━━━ RECORDS TO PROCESS
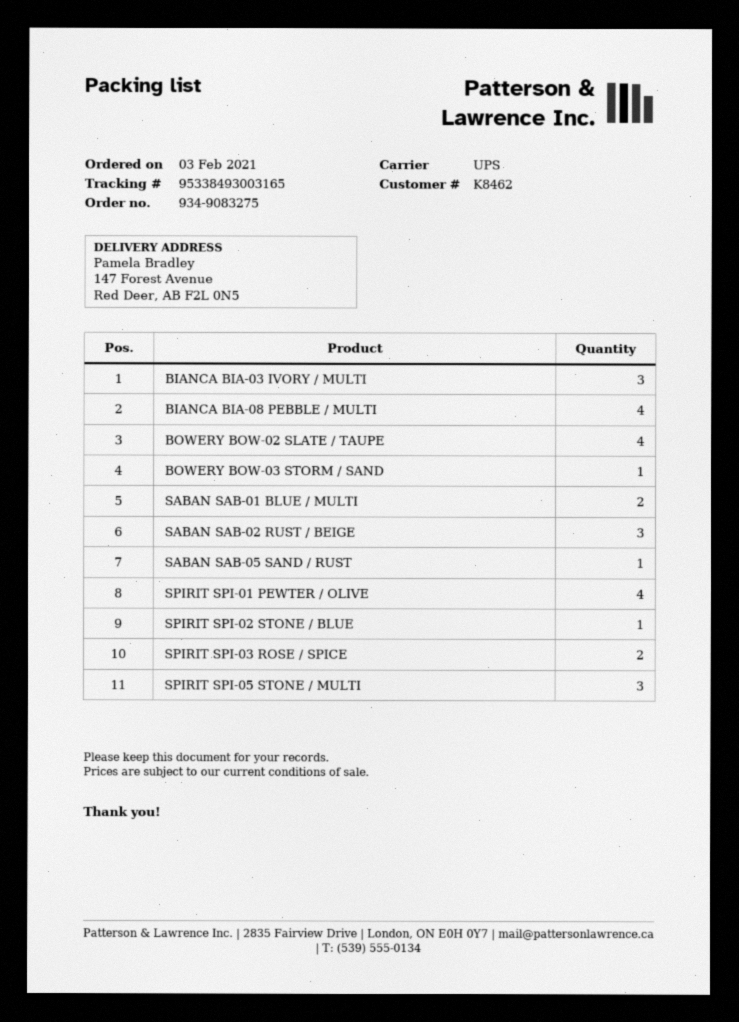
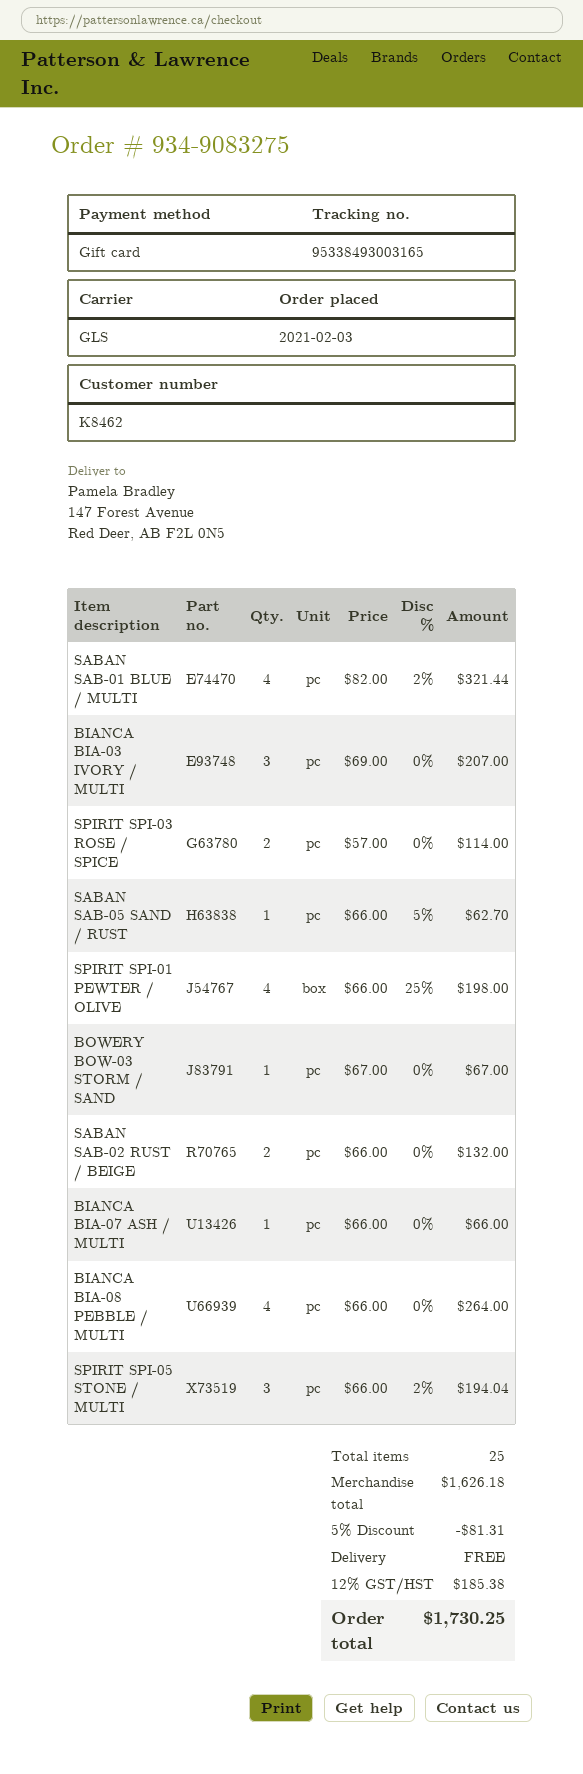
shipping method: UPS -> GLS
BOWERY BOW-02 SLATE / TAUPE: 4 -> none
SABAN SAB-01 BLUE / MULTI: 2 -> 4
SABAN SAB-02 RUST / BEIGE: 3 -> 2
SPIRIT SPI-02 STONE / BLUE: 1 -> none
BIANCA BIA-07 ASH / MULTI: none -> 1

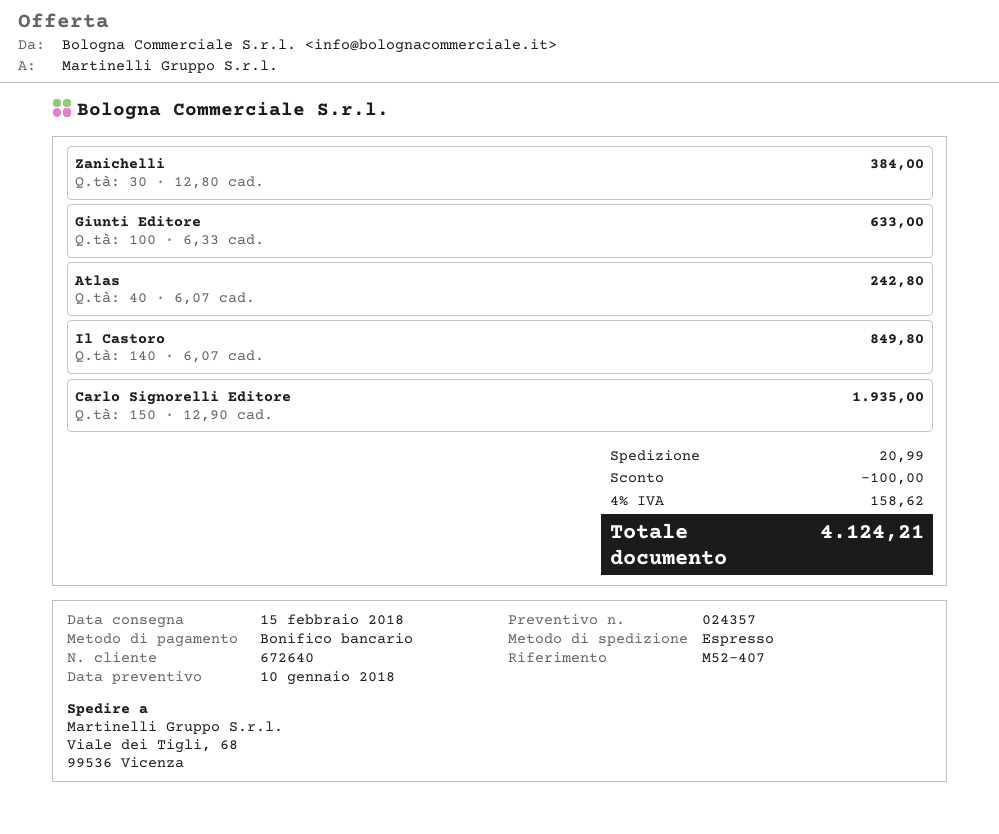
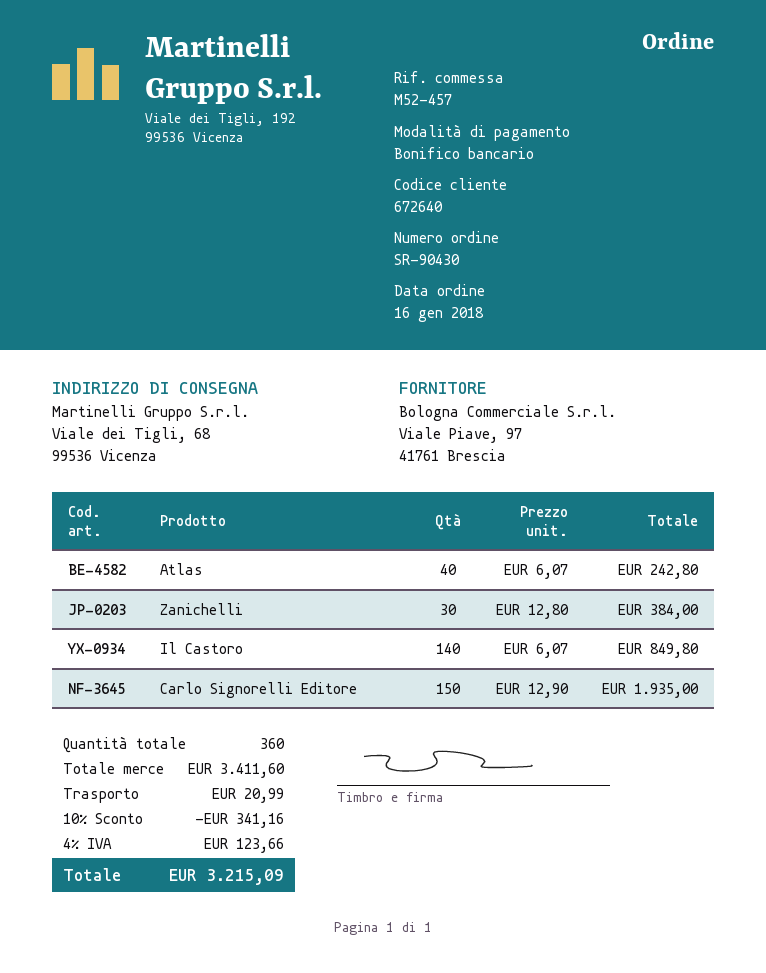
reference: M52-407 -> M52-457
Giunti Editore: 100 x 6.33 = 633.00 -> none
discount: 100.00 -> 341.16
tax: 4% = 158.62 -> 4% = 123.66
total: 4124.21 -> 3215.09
━━━━━━
> WORK INSTRUCTIONS
Write out exactly the lines between the start of the data and the line with "reference: M52-407 -> M52-457", including both, but none of the pictures.

> SOLUTION TO THE PROBLEM
shipping method: UPS -> GLS
BOWERY BOW-02 SLATE / TAUPE: 4 -> none
SABAN SAB-01 BLUE / MULTI: 2 -> 4
SABAN SAB-02 RUST / BEIGE: 3 -> 2
SPIRIT SPI-02 STONE / BLUE: 1 -> none
BIANCA BIA-07 ASH / MULTI: none -> 1

reference: M52-407 -> M52-457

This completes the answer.